▶ What you need to do
A word-for-word copy of the listing, free of images, is the expected answer.

▶ Exercise material
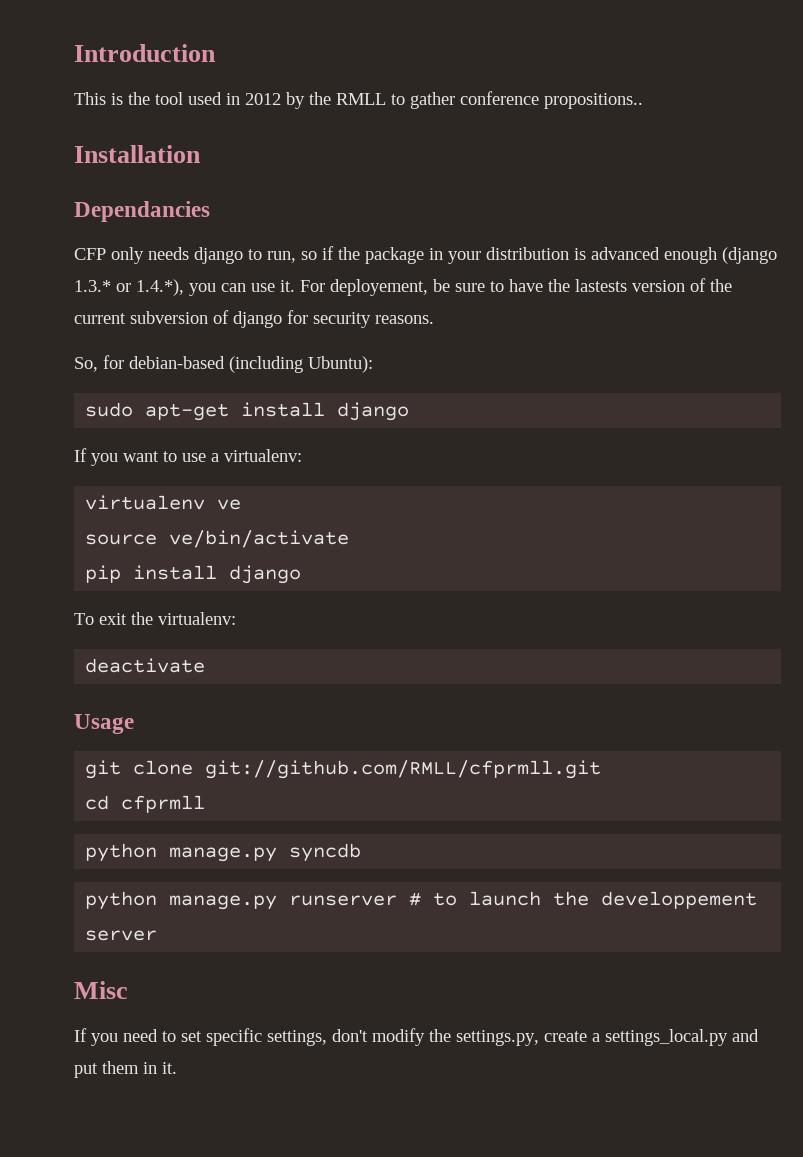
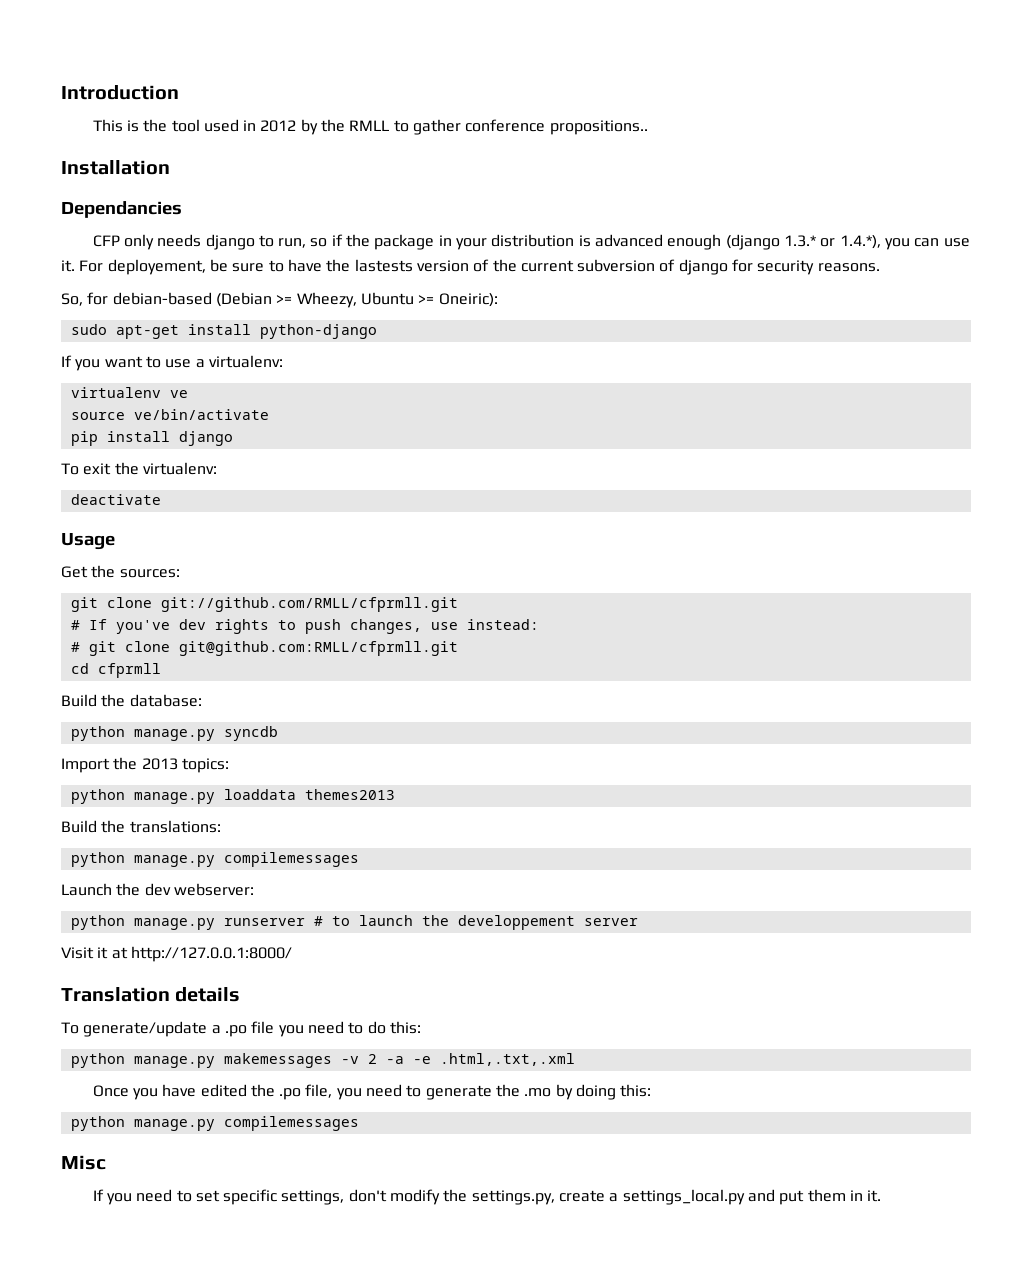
- So, for debian-based (including Ubuntu):
+ So, for debian-based (Debian >= Wheezy, Ubuntu >= Oneiric):
- sudo apt-get install django
+ sudo apt-get install python-django
+ Get the sources:
+ # If you've dev rights to push changes, use instead:
+ # git clone git@github.com:RMLL/cfprmll.git
+ Build the database:
+ Import the 2013 topics:
+ python manage.py loaddata themes2013
+ Build the translations:
+ python manage.py compilemessages
+ Launch the dev webserver:
+ Visit it at http://127.0.0.1:8000/
+ Translation details
+ To generate/update a .po file you need to do this:
+ python manage.py makemessages -v 2 -a -e .html,.txt,.xml
+ Once you have edited the .po file, you need to generate the .mo by doing this:
+ python manage.py compilemessages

▶ Expected answer
- So, for debian-based (including Ubuntu):
+ So, for debian-based (Debian >= Wheezy, Ubuntu >= Oneiric):
- sudo apt-get install django
+ sudo apt-get install python-django
+ Get the sources:
+ # If you've dev rights to push changes, use instead:
+ # git clone git@github.com:RMLL/cfprmll.git
+ Build the database:
+ Import the 2013 topics:
+ python manage.py loaddata themes2013
+ Build the translations:
+ python manage.py compilemessages
+ Launch the dev webserver:
+ Visit it at http://127.0.0.1:8000/
+ Translation details
+ To generate/update a .po file you need to do this:
+ python manage.py makemessages -v 2 -a -e .html,.txt,.xml
+ Once you have edited the .po file, you need to generate the .mo by doing this:
+ python manage.py compilemessages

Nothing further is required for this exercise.